Outside Catholicism, strikingly parallel impulses have appeared in Protestant evangelical circles. James G. Watt, U.S. Secretary of the Interior from 1981 to 1983 under President Ronald Reagan, embodied a stewardship philosophy heavily shaped by dominionist thought. He advocated the vigorous development of natural resources for human benefit, often clashing with environmentalists. In congressional testimony, he stated that resources must be managed wisely for future generations, acknowledging uncertainty about when the Lord might return. An apocryphal and more extreme quotation attributed to him — “After the last tree is felled, Christ will come back” — captured the public perception of this theology, even if Watt denied the precise wording. 

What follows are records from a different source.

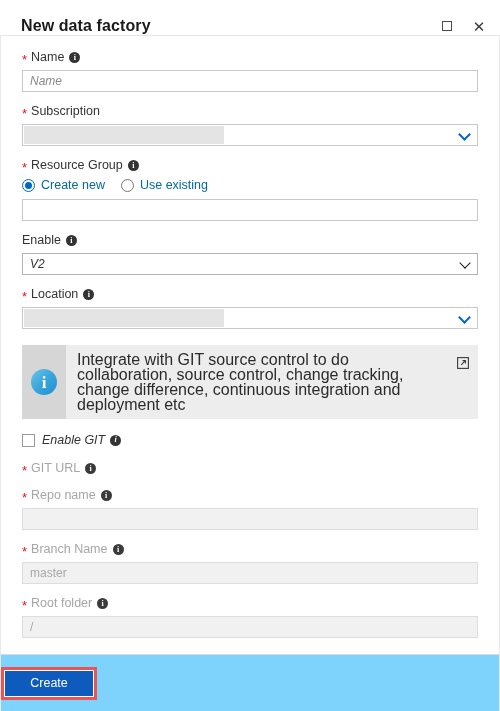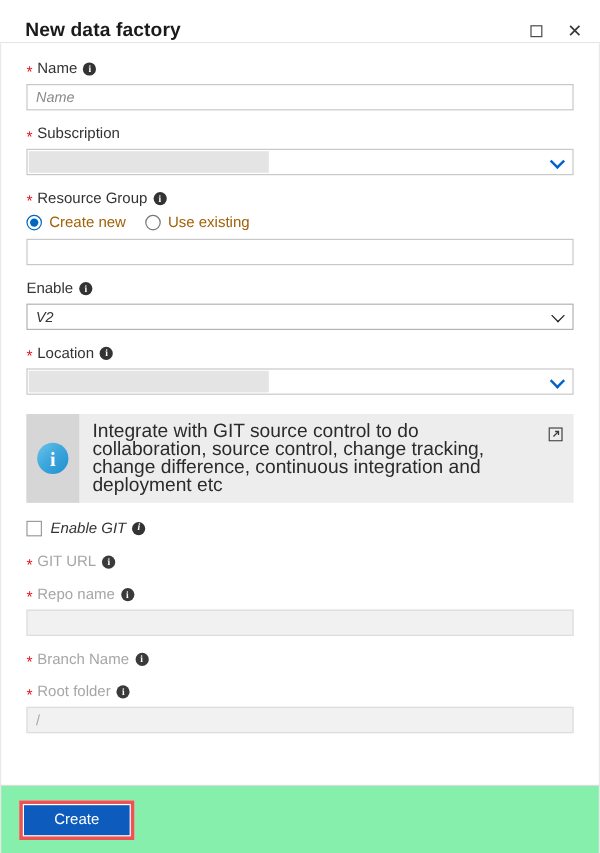--- a/index.html
+++ b/index.html
@@ -228,21 +228,21 @@
     top: 50%;
     width: 7px;
     height: 7px;
     margin-left: -3.5px;
     margin-top: -3.5px;
     border-radius: 50%;
     background: #0067c0;
   }
   .radio-label {
     font-size: 12.5px;
-    color: #a16207;
+    color: #0369a1;
   }
 
   
   .banner {
     display: flex;
     background: #ededed;
     margin-bottom: 14px;
     margin-top: 16px;
     min-height: 44px;
     position: relative;
@@ -306,24 +306,23 @@
     color: #333333;
     display: flex;
     align-items: center;
   }
 
   
   .footer {
     position: relative;
     height: 56px;
     box-sizing: border-box;
-    background: #86efac;
-    display: flex;
-    align-items: center;
-    padding-left: 15px;
+    background: #7dd3fc;
+    display: flex;
+    align-items: center;
     border-left: 1px solid #e8e8e8;
     border-right: 1px solid #e8e8e8;
   }
   .create-wrap {
     border: 3px solid #ee5353;
     padding: 1px;
     background: #ffffff;
     display: inline-block;
     line-height: 0;
   }
@@ -469,20 +468,21 @@
       </div>
       <input class="text-input disabled" type="text" disabled="" placeholder="" style="">
     </div>
 
     <div class="field">
       <div class="field-label disabled">
         <span class="req-star">*</span>
         <span>Branch Name</span>
         <span class="info-dot disabled">i</span>
       </div>
+      <input class="text-input disabled plain-ph" type="text" disabled="" placeholder="master" style="">
     </div>
 
     <div class="field">
       <div class="field-label disabled">
         <span class="req-star">*</span>
         <span>Root folder</span>
         <span class="info-dot disabled">i</span>
       </div>
       <input class="text-input disabled plain-ph" type="text" disabled="" placeholder="/" style="">
     </div>

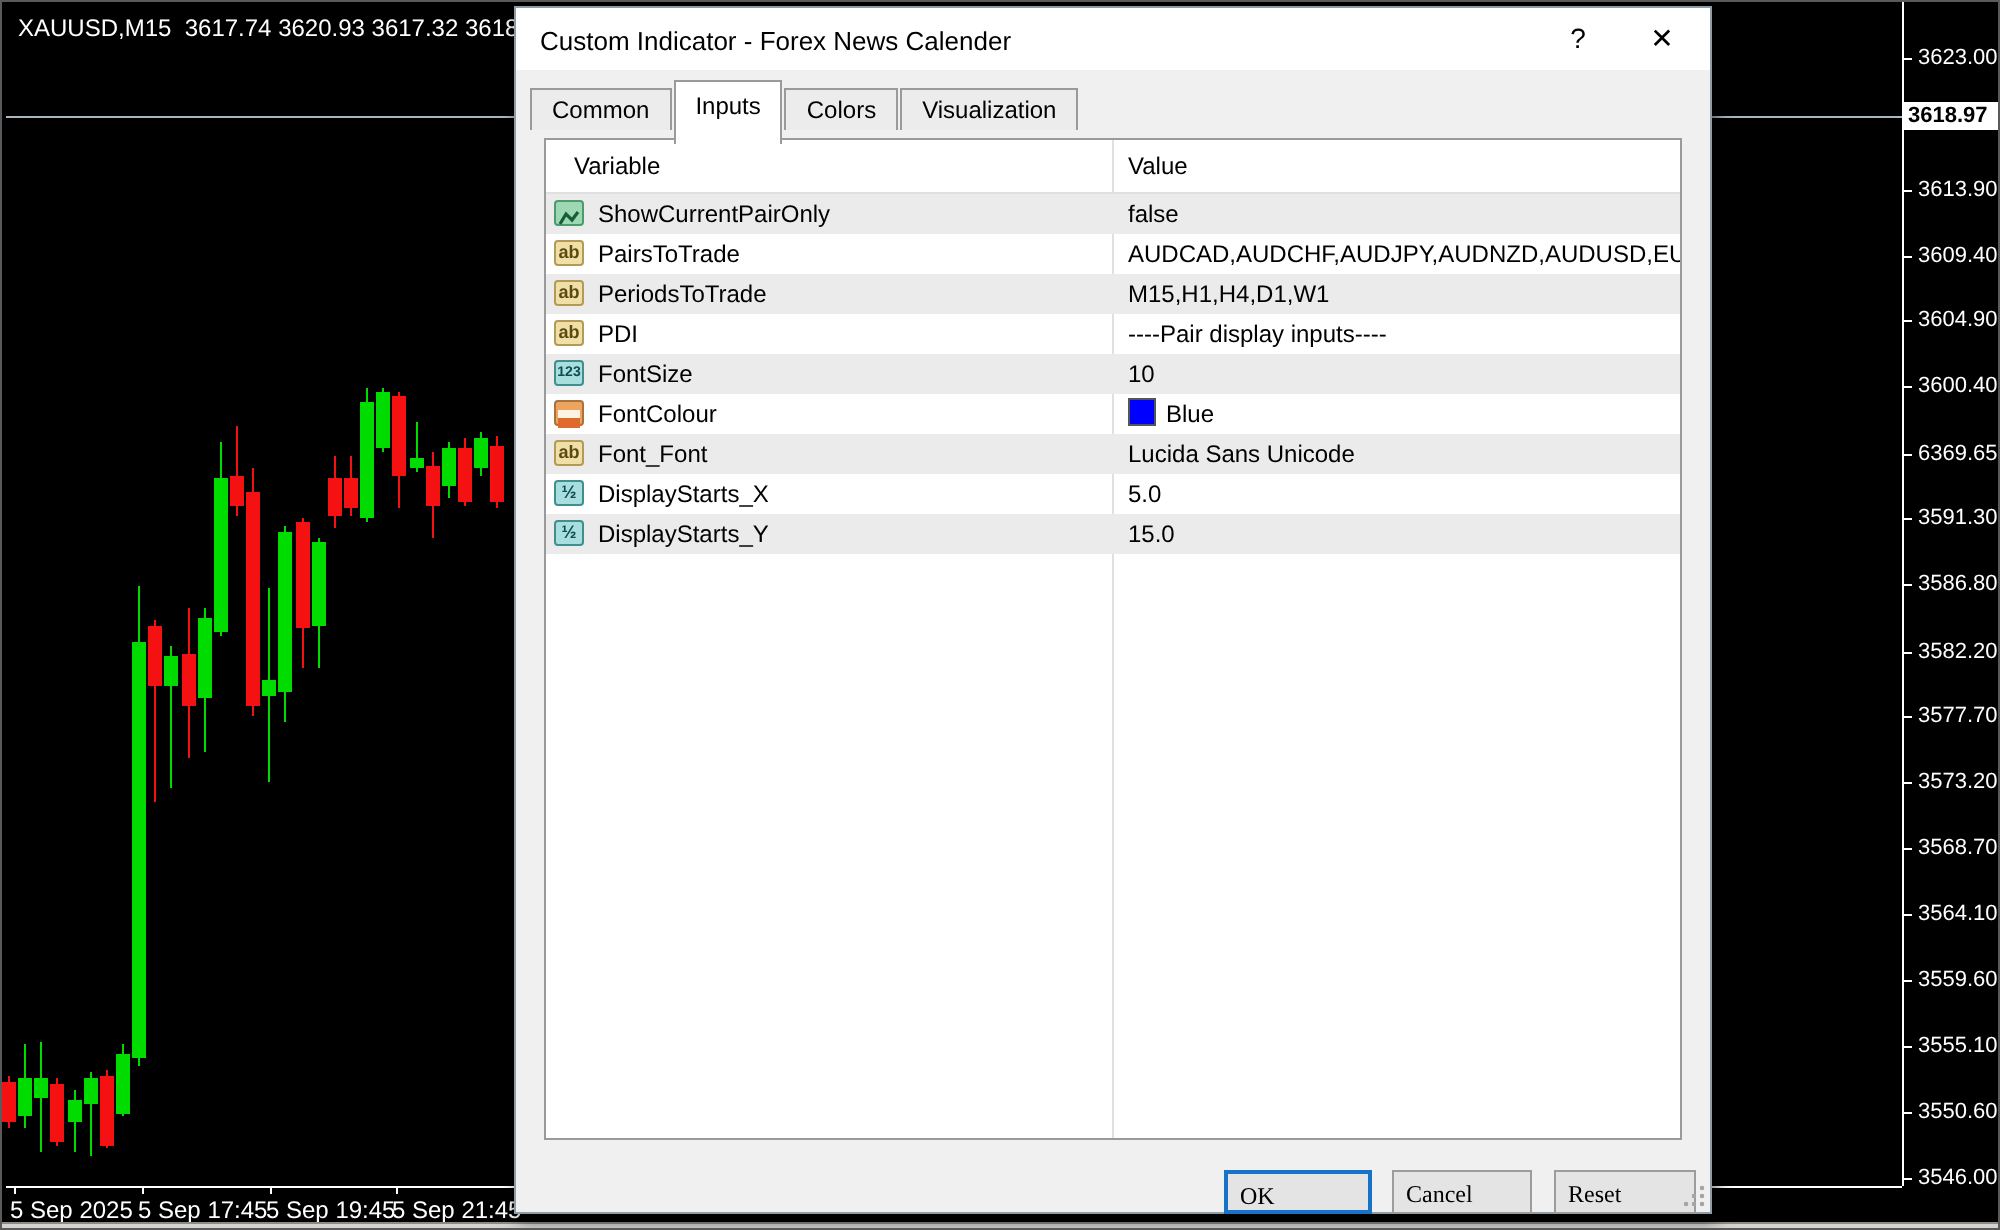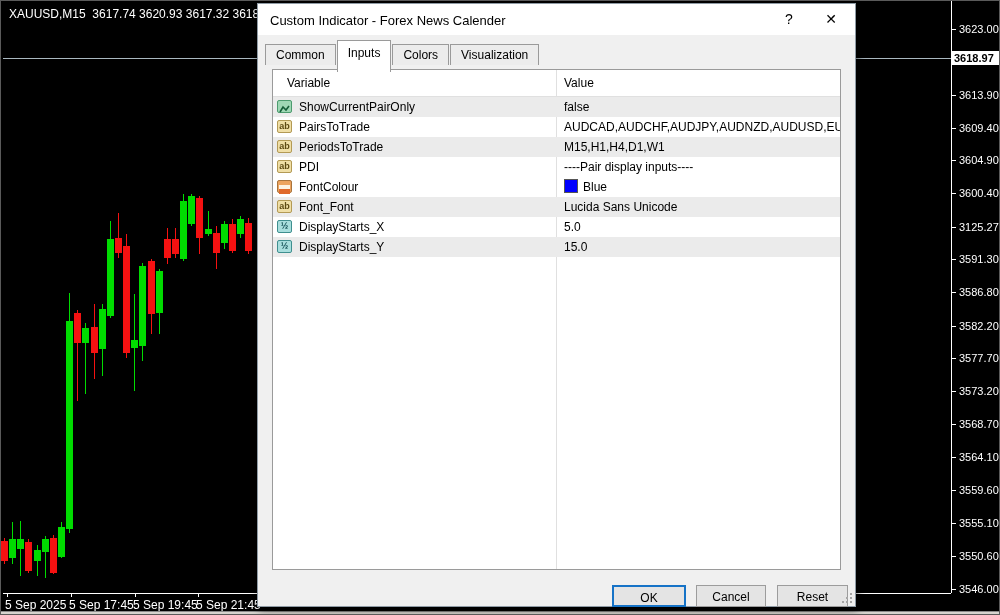--- a/index.html
+++ b/index.html
@@ -43,21 +43,21 @@
   .th-val{left:291px;text-align:right;}
   .trow{position:relative;height:20px;line-height:20px;font-size:12px;white-space:nowrap;}
   .trow.alt{background:#ebebeb;}
   .ricon{position:absolute;left:4px;top:3px;width:15px;height:13px;border-radius:2px;box-sizing:border-box;
          text-align:center;font-weight:bold;}
   .rvar{position:absolute;left:26px;top:0;}
   .rval{position:absolute;left:291px;top:0;}
   .swatch{display:inline-block;width:12px;height:12px;vertical-align:-2px;margin-right:5px;border:1px solid #555;}
   
   .btn{position:absolute;top:581px;height:22px;background:#e4e4e4;border:1px solid #9c9c9c;
-       font-size:12px;font-family:Liberation Sans, sans-serif;text-align:center;line-height:20px;cursor:pointer;box-sizing:border-box;}
+       font-size:12px;font-family:Liberation Serif, serif;text-align:left;line-height:20px;cursor:pointer;box-sizing:border-box;}
   .btn.default{border:2px solid #1673c7;}
   .btn-ok{left:354px;width:74px;}
   .btn-cancel{left:438px;width:70px;}
   .btn-reset{left:519px;width:71px;}
   .grip{position:absolute;right:2px;bottom:2px;width:12px;height:12px;
         background:
          radial-gradient(circle at 10px 2px,#a5a5a5 1px,transparent 1.3px),
          radial-gradient(circle at 6px 6px,#a5a5a5 1px,transparent 1.3px),
          radial-gradient(circle at 10px 6px,#a5a5a5 1px,transparent 1.3px),
          radial-gradient(circle at 2px 10px,#a5a5a5 1px,transparent 1.3px),
@@ -144,21 +144,21 @@
         <div class="ytick" style="top: 55px;">3618.50</div>
         <div class="ytick-dash" style="top: 94px;"></div>
         <div class="ytick" style="top: 89px;">3613.90</div>
         <div class="ytick-dash" style="top: 127px;"></div>
         <div class="ytick" style="top: 122px;">3609.40</div>
         <div class="ytick-dash" style="top: 159px;"></div>
         <div class="ytick" style="top: 154px;">3604.90</div>
         <div class="ytick-dash" style="top: 192px;"></div>
         <div class="ytick" style="top: 187px;">3600.40</div>
         <div class="ytick-dash" style="top: 226px;"></div>
-        <div class="ytick" style="top: 221px;">3125.27</div>
+        <div class="ytick" style="top: 221px;">6369.65</div>
         <div class="ytick-dash" style="top: 258px;"></div>
         <div class="ytick" style="top: 253px;">3591.30</div>
         <div class="ytick-dash" style="top: 291px;"></div>
         <div class="ytick" style="top: 286px;">3586.80</div>
         <div class="ytick-dash" style="top: 325px;"></div>
         <div class="ytick" style="top: 320px; text-align: center;">3582.20</div>
         <div class="ytick-dash" style="top: 357px;"></div>
         <div class="ytick" style="top: 352px;">3577.70</div>
         <div class="ytick-dash" style="top: 390px;"></div>
         <div class="ytick" style="top: 385px;">3573.20</div>
@@ -221,20 +221,25 @@
           <div class="trow alt">
             <span class="ricon" style="background: rgb(240, 223, 166); border: 1px solid rgb(179, 154, 85); font-size: 9px; line-height: 11px; color: rgb(93, 74, 18);">ab</span>
             <span class="rvar">PeriodsToTrade</span>
             <div class="rval">M15,H1,H4,D1,W1</div>
           </div>
           <div class="trow">
             <span class="ricon" style="background: rgb(240, 223, 166); border: 1px solid rgb(179, 154, 85); font-size: 9px; line-height: 11px; color: rgb(93, 74, 18);">ab</span>
             <span class="rvar">PDI</span>
             <div class="rval">----Pair display inputs----</div>
           </div>
+          <div class="trow alt">
+            <span class="ricon" style="background: rgb(168, 222, 221); border: 1px solid rgb(63, 143, 143); font-size: 7px; line-height: 11px; color: rgb(15, 77, 82);">123</span>
+            <span class="rvar">FontSize</span>
+            <div class="rval">10</div>
+          </div>
           <div class="trow">
             <span class="ricon" style="background: rgb(237, 164, 95); border: 1px solid rgb(169, 116, 60);"><svg width="13" height="11">
                 <rect x="1" y="1" width="11" height="4" fill="#fdf3e3"></rect>
                 <rect x="1" y="5" width="11" height="5" fill="#e06a2b"></rect>
               </svg></span>
             <span class="rvar">FontColour</span>
             <div class="rval"><span class="swatch" style="background: rgb(0, 0, 255);"></span>Blue</div>
           </div>
           <div class="trow alt">
             <span class="ricon" style="background: rgb(240, 223, 166); border: 1px solid rgb(179, 154, 85); font-size: 9px; line-height: 11px; color: rgb(93, 74, 18);">ab</span>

Traditionalist Catholic critics, often drawing from pre-conciliar sensibilities or integralist perspectives, argue that the Church’s primary and unchanging task is the salvation of souls and the public ordering of society under the Social Kingship of Christ the King. They regard the social encyclicals from Rerum Novarum onward as contingent pastoral responses to the specific crises of industrialization rather than organic developments of immutable doctrine. In their eyes, the heavy emphasis on subsidiarity, solidarity, dialogue with the modern world, and detailed socio-economic analysis risks conceding too much to liberalism and diluting the Church’s transcendent authority. Some see clear echoes of the modernist crisis condemned by Pope St. Pius X in Pascendi Dominici Gregis (1907), which warned against reducing faith to immanent social concerns. For these voices, the heavy moralization of social issues — reducing them to calls for personal holiness, charity, diligent work, and ethical behavior within the existing order — serves as a safe, depoliticized middle ground. It permits the Church to speak on economic questions without alienating property owners, challenging concentrations of capital, or appearing to endorse radical restructuring. Economic injustice is thereby treated primarily through the lens of individual virtue and conversion rather than sustained analysis of ownership patterns, capital concentration, or class dynamics. The outcome is a social doctrine that retains significant moral authority but often lacks transformative political or economic force. 

At the progressive end of the spectrum, liberation theology has attempted to restore structural bite to Catholic social thought. Gustavo Gutiérrez, one of its foundational figures, argued that authentic theology must emerge from the “preferential option for the poor” and concrete historical praxis. He distinguished three interrelated senses of poverty: material deprivation (an evil that God opposes), spiritual poverty (humility and openness before God), and active solidarity with the oppressed in protest against unjust structures. “The poor person does not exist as an inescapable fact of destiny,” Gutiérrez wrote. “His or her existence is not politically neutral, and it is not ethically innocent. The poor are a by-product of the system in which we live and for which we are responsible.” For Gutiérrez and others, true liberation involves not only spiritual conversion but concrete historical action aimed at transforming sinful social structures. 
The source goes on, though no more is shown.